Given entries:

────

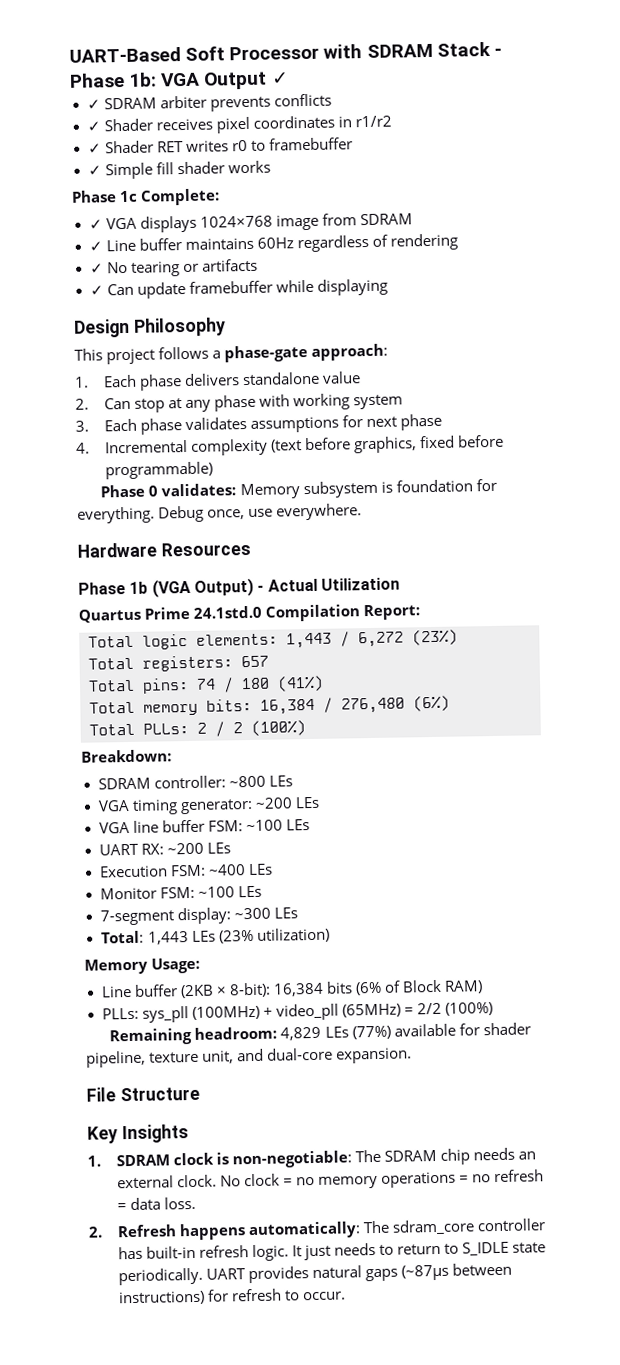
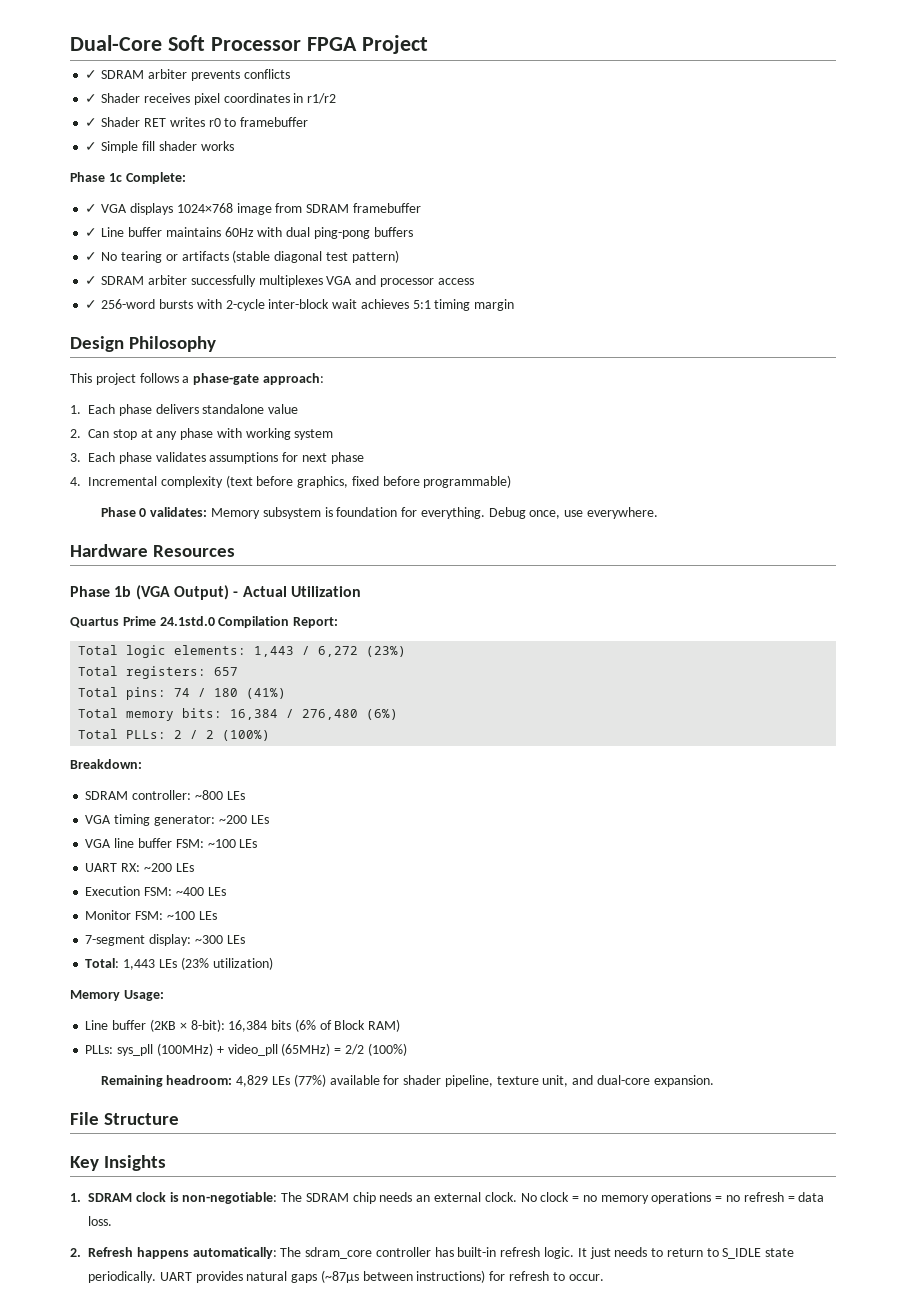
- UART-Based Soft Processor with SDRAM Stack - Phase 1b: VGA Output ✓
+ Dual-Core Soft Processor FPGA Project
- ✓ VGA displays 1024×768 image from SDRAM
+ ✓ VGA displays 1024×768 image from SDRAM framebuffer
- ✓ Line buffer maintains 60Hz regardless of rendering
+ ✓ Line buffer maintains 60Hz with dual ping-pong buffers
- ✓ No tearing or artifacts
- ✓ Can update framebuffer while displaying
+ ✓ No tearing or artifacts (stable diagonal test pattern)
+ ✓ SDRAM arbiter successfully multiplexes VGA and processor access
+ ✓ 256-word bursts with 2-cycle inter-block wait achieves 5:1 timing margin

────

Aim of the exercise:
I'd like every line with the string "Soft" copied from the listing.

Reply:
- UART-Based Soft Processor with SDRAM Stack - Phase 1b: VGA Output ✓
+ Dual-Core Soft Processor FPGA Project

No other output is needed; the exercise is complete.